Speriamo che tale condizione si possa realizzare proprio con i Tank, gruppo con il quale sembra aver trovato una particolare sintonia, offrendo, oltre alla consueta eccellenza tecnico-emozionale alimentata dal timbro e dalle movenze interpretative del compianto maestro Ronnie James Dio (con Gillan e Biff Byford a completare la schiera dei plausibili ispiratori), pure una verve e un’energia evidentemente stimolata dalla voglia di “riscatto” e da un materiale compositivo di notevole spessore artistico.
“War machine” è, infatti, un disco costruito prima di tutto sulla brillantezza delle melodie e che poi sa far stagliare la sua imponente e coinvolgente architettura sonora grazie alla forza dei riff e dei solos (spesso all’unisono, per la gioia degli estimatori del “twin-guitars sound”), alle cadenze misteriose e suggestive di una formula espositiva “rigorosa” eppure anche piuttosto “creativa”, che entusiasma per la sua “classicità” senza dare mai l’impressione di abbandonarsi ad un’arida forma di trascrizione.
Al gratificante risultato hanno senz’altro contribuito efficacemente il bassista Chris Dale (per lui un passato negli Atom Seed e nella band di Bruce Dickinson) e il drummer Dave "Grav" Cavill, ma dopo aver doverosamente incensato la generosa laringe del vocalist scozzese, ritengo indispensabile soffermarmi un istante sulla performance della coppia chitarristica Evans / Tucker, veramente impeccabile per affiatamento, efficacia, carica e sensibilità nel sapersi spartire equamente il proscenio.

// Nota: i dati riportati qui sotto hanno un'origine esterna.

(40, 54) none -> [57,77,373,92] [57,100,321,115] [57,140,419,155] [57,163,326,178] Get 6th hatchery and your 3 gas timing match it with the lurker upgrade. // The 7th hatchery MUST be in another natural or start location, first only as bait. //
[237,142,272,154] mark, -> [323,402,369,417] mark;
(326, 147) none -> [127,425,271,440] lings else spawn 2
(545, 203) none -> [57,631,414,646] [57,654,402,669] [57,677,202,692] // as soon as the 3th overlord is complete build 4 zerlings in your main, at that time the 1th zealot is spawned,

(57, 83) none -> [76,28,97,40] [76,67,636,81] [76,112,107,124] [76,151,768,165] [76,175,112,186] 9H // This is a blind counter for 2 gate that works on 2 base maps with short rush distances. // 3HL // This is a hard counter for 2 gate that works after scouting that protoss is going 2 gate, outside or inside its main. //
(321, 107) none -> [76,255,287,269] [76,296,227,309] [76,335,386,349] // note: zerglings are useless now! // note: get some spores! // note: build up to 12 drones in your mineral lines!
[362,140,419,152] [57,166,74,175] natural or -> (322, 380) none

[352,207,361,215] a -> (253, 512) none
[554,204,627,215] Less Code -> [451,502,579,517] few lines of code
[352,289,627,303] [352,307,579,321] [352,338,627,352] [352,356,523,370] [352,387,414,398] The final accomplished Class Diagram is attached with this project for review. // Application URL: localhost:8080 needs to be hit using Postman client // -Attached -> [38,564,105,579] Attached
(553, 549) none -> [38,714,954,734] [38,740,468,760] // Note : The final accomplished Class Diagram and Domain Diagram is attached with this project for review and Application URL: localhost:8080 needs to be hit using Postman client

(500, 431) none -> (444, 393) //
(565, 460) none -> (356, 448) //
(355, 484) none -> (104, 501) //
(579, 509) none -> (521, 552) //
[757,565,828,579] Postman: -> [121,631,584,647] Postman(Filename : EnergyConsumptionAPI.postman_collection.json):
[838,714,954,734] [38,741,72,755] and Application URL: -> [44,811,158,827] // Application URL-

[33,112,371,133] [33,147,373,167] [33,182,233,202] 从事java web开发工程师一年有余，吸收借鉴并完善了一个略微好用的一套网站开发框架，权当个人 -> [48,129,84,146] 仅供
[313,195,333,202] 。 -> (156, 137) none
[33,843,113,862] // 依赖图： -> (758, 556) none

Nell’ora scarsa del Cd c’è tutto quello che gli estimatori di Rainbow, Saxon, Maiden, Sabs e Purple possono desiderare: il fascino grave e oscuro di “Judgement day”, l’enfasi drammatica di “Feast of the devil”, della favolosa title-track e di “World without pity”, la vigoria ad ampio respiro di “Phoenix rising”, i dinamici tributi al seventies hard-rock scanditi da “Great expectations” e “The last laugh” (un anthem a “presa rapida”!) e poi ancora addirittura la passionalità di una vibrante ballata intitolata ”After all”, in cui il tocco leggero delle tastiere esalta una sontuosa linea armonica.
Su tutto questo “ben di Dio” (!), poi, si distingue ulteriormente un pezzo come “My insanity”, dove l’afflato epico si stempera in una melodia vaporosa, magnetica e volubile a cui è certamente arduo sottrarsi.
Probabilmente, vista la loro profonda evoluzione, dal punto di vista squisitamente etico e per non rischiare spiacevoli circostanze (incorrere negli strali di qualche inflessibile fan della prima ora o, dall’altro lato, non godere del giusto credito a causa di un’antica catalogazione), i Tank avrebbero fatto meglio a cambiare denominazione, e tuttavia ritengo che questa nuova “macchina da guerra” britannica abbia i mezzi e gli uomini per vincere la sfida di un mercato sempre più depresso e saturo e magari superare persino le critiche “moralistiche” che fatalmente la accompagneranno.